Parfois entre les ténèbres de deux romans que j'ai choisi sombres et oppressants, j'ai envie d'un peu de lumière et de douceur. D'une bulle de tendresse, d'une lecture aussi réconfortante qu'un feu en hiver et aussi douce qu'un carré de chocolat praliné.
Surtout s'il fait froid.
Surtout si l'actualité est triste, grise. Désespérante.
Il y a, par ailleurs, longtemps que la couverture de "Mémoires de la Forêt" m'attirait avec son vert doux et ses deux personnages qui me rappelaient tout à la fois une version illustrée que je possédais enfant du "Vent dans les Saules" et les graphismes des "Animaux du bois de Quat'sous", ce dessin animé que j'adorais, même s'il me faisait parfois pleurer.
Une couverture pareille ne pouvait être que douceur, non?
C'est ainsi qu'affamée de tendresse, je me suis rendue en la forêt de Bellécorce où j'ai fait la rencontre d'Archibald Renard, libraire perfectionniste et un rien timorée et de Ferdinand Taupe, le vieillard le plus sympathique qui soit.
Le pauvre vieux souffre de la maladie de l'Oubli-tout et perd jusqu'à ses repas... Alors ses souvenirs... C'est pour ça que plus que tout, il voudrait retrouver ses mémoires, écrites il y a longtemps, pour garder une trace de son existence de taupe aventureuse. Hélas, le livre qui patientait sur les étagères du compère Renard a été acheté par un mystérieux client...
Il ne reste donc de son passé à Ferdinand que quelques photos jaunies au bord dentelé et un prénom qui le réchauffe et lui allume le regard (aussi myope soit-il!): celui de Maude. de sa Maude. Il a dû l'aimer, c'est sûr, mais il l'oublie peu à peu, il ne sait plus où elle est partie et la petite taupe en souffre à un tel point que j'en aurais pleuré sur les très belles illustrations de Sanoe.
C'est là qu'Archibald a une idée: se servant des clichés anciens que serre si fort Ferdinand dans sa petite patte, les deux amis vont partir à travers la forêt et remonter le fil des souvenirs de notre taupe. Au bout du chemin, il y aura les mémoires, sans doute. Et Maude, sûrement.

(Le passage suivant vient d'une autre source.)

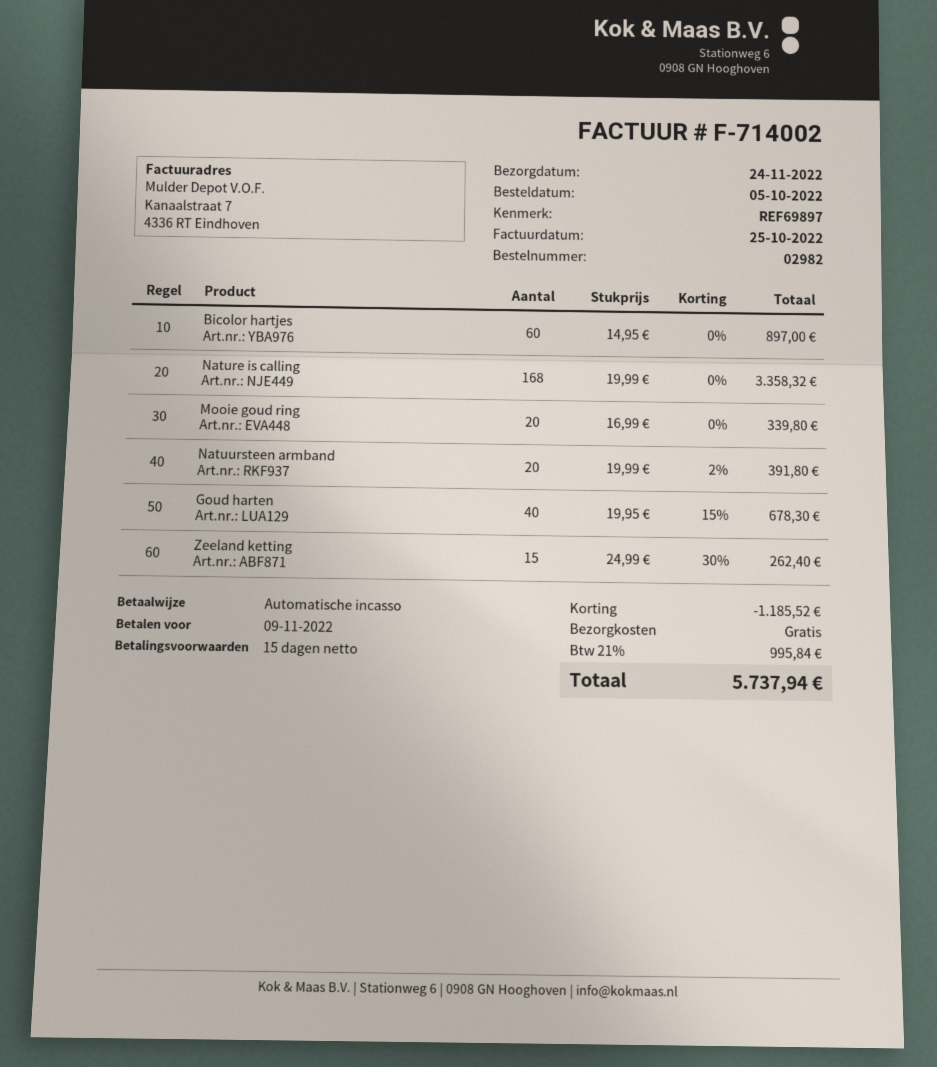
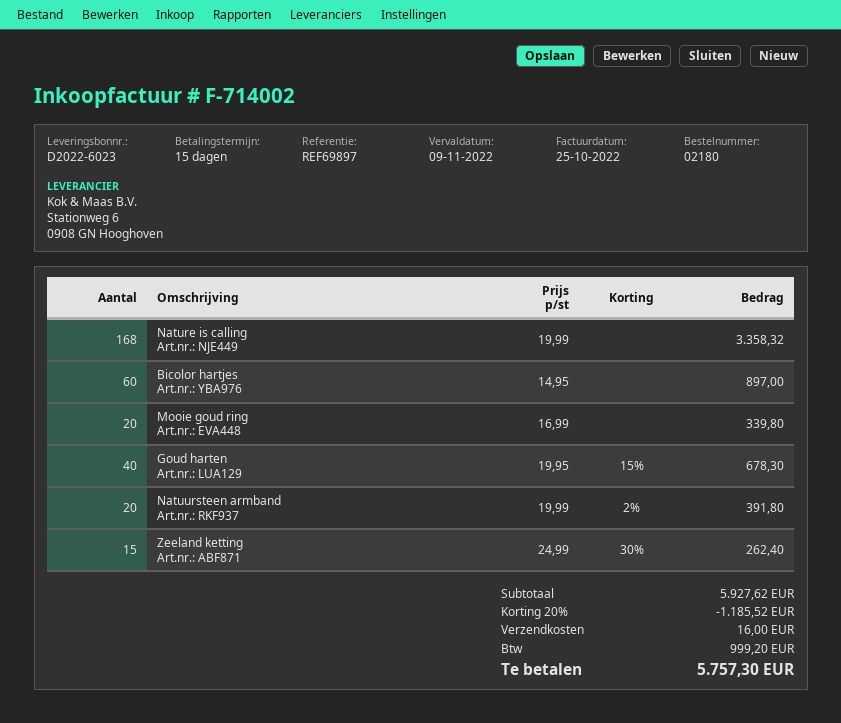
order number: 02982 -> 02180
shipping: 0.00 -> 16.00
tax: 995.84 -> 999.20
total: 5737.94 -> 5757.30

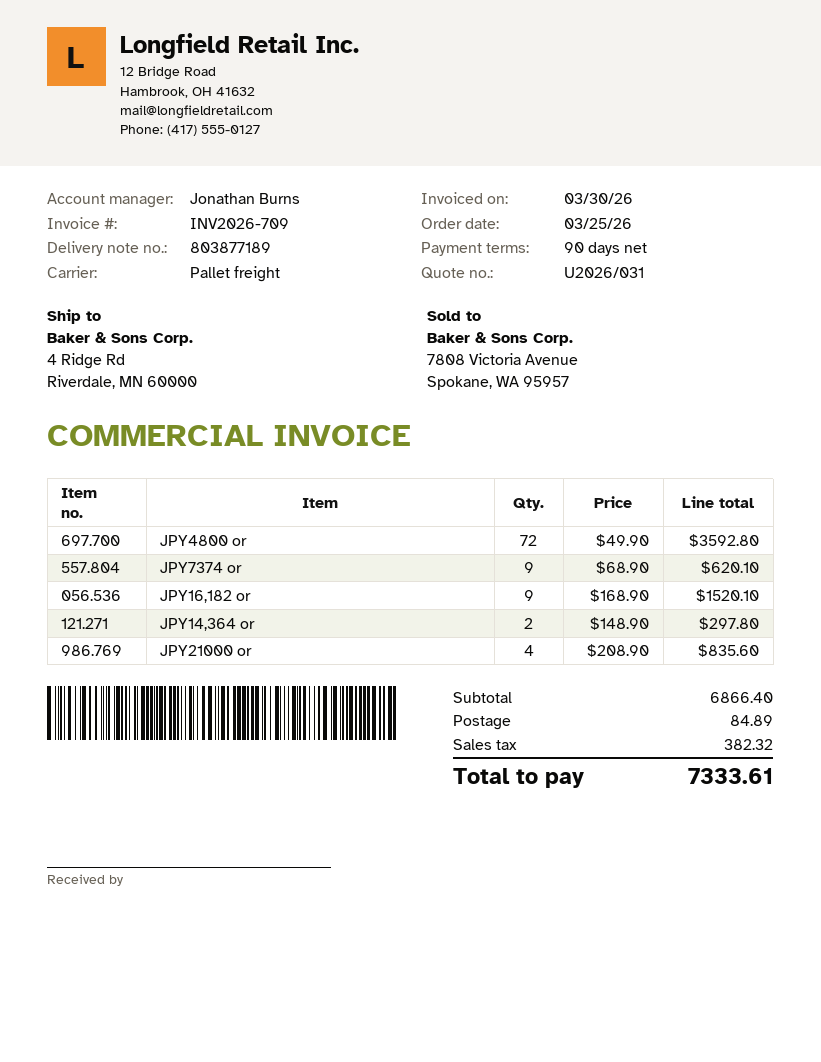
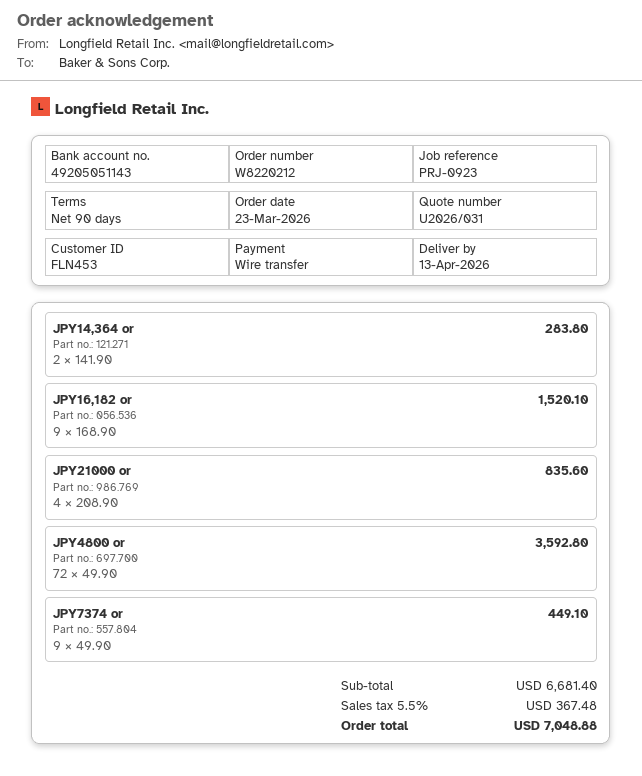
order date: 2026-03-25 -> 2026-03-23
JPY7374 or: 9 x 68.90 = 620.10 -> 9 x 49.90 = 449.10
JPY14,364 or: 2 x 148.90 = 297.80 -> 2 x 141.90 = 283.80
subtotal: 6866.40 -> 6681.40
shipping: 84.89 -> none
tax: 382.32 -> 367.48
total: 7333.61 -> 7048.88

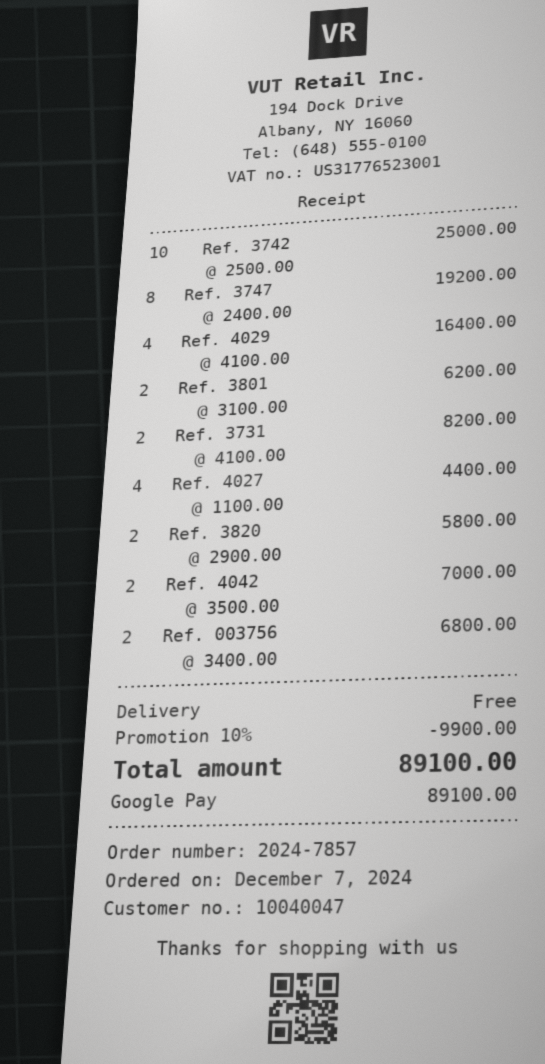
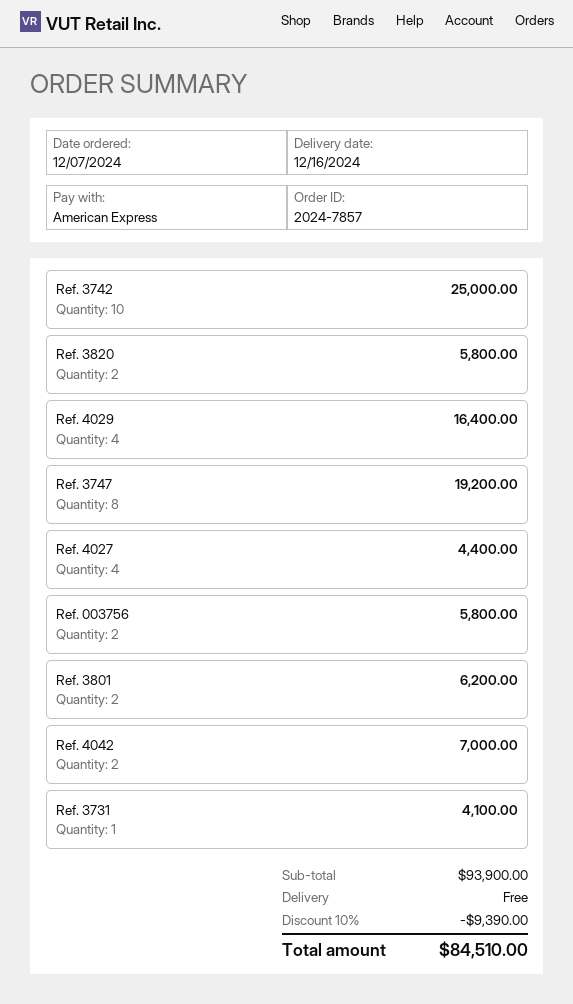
payment method: Google Pay -> American Express
Ref. 3731: 2 for 8200.00 -> 1 for 4100.00
Ref. 003756: 2 for 6800.00 -> 2 for 5800.00
discount: 10% = 9900.00 -> 10% = 9390.00
total: 89100.00 -> 84510.00

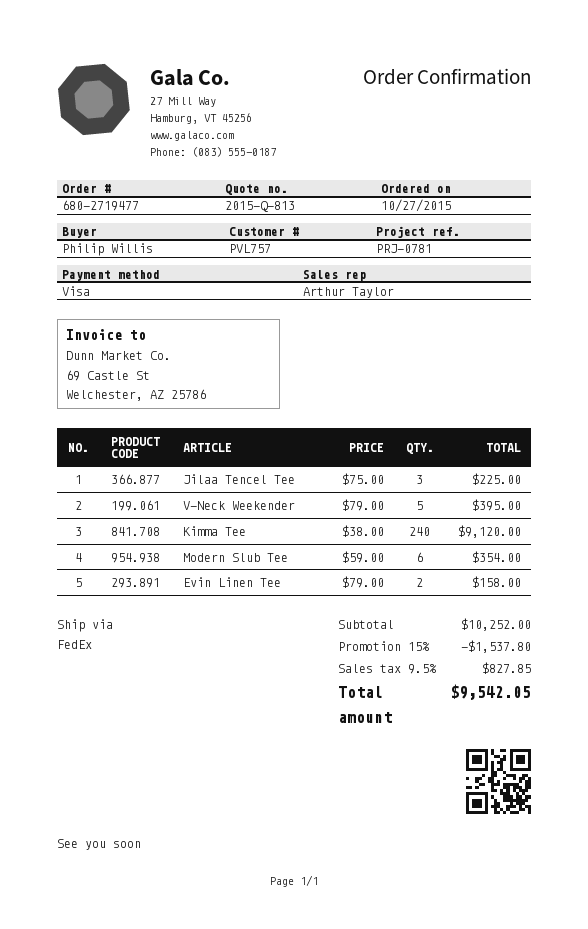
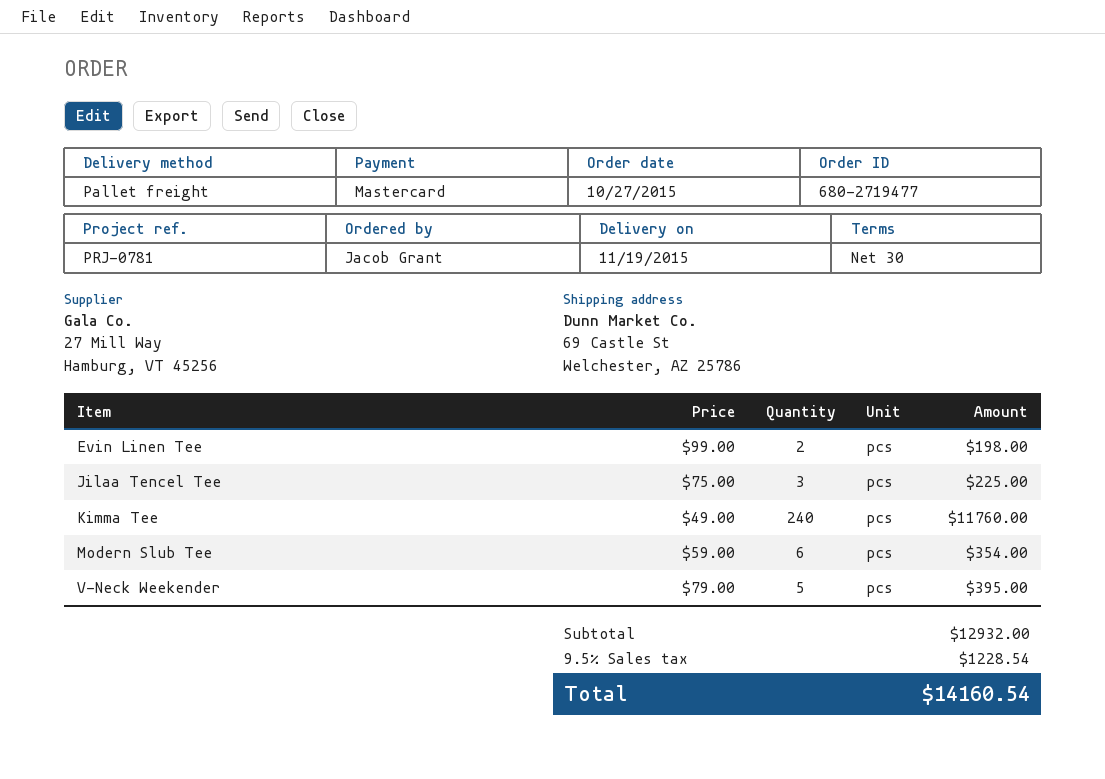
ordered by: Philip Willis -> Jacob Grant
payment method: Visa -> Mastercard
shipping method: FedEx -> pallet freight
Kimma Tee: 240 x 38.00 = 9120.00 -> 240 x 49.00 = 11760.00
Evin Linen Tee: 2 x 79.00 = 158.00 -> 2 x 99.00 = 198.00
subtotal: 10252.00 -> 12932.00
discount: 15% = 1537.80 -> none
tax: 9.5% = 827.85 -> 9.5% = 1228.54
total: 9542.05 -> 14160.54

Il y aura des silences et des cauchemars, des rêves et des souvenirs. La mélancolie du temps qui s'enfuit, la douceur des jours d'avant et la douleur des vieux secrets qui font toujours aussi mal.
Quelle émotion dans ce roman doux-amer, au charme un peu désuet et si beau!
"Mémoires de la Forêt" est bien plus qu'un délicat roman jeunesse destiné à faire rêver les plus jeunes. C'est un roman qui saura, qui sait sans doute, leur parler de la vie, de la vraie vie et de ce qu'elle peut avoir de beau mais de fragile et de triste aussi.
C'est un roman en forme de moment suspendu, de tendresse et de tristesse, mais de cette tristesse douce et heureuse qui étreint le coeur quand on pense à ceux qui ne sont plus là mais qu'on aime encore...
Un roman forêt. Un roman pétri d'amour, d'humanité.
"Mémoires de la Forêt" parle de deuil, de vieillesse, de ces maladies qui saisissent parfois nos anciens et qu'on ne comprend pas toujours. Il parle de famille et de solitude. Il parle surtout d'amour et d'amitié.
Et moi l'adulte qui sait, j'ai été remuée, j'ai pleuré, j'ai pensé à ma grand-mère qui ne nous reconnaissait plus, qui avait peur du noir et qui s'en voulait. J'ai pleuré, mais j'ai eu la sensation de comprendre un peu mieux sa maladie... J'ai été avec elle comme je ne l'avais pas été depuis longtemps... et ça m'a fait sourire.
A mettre entre toutes les mains.
Pour tout ça et pour la poésie de cette forêt et de ces animaux bien plus attachants que ceux
De La Fontaine.
Pour la beauté, pour l'émotion.
Pour l'or des souvenirs les plus doux.
Pour le temps qui passe.
Et parce que les belles histoires sont tout ce qui nous reste quand la vie boite un peu.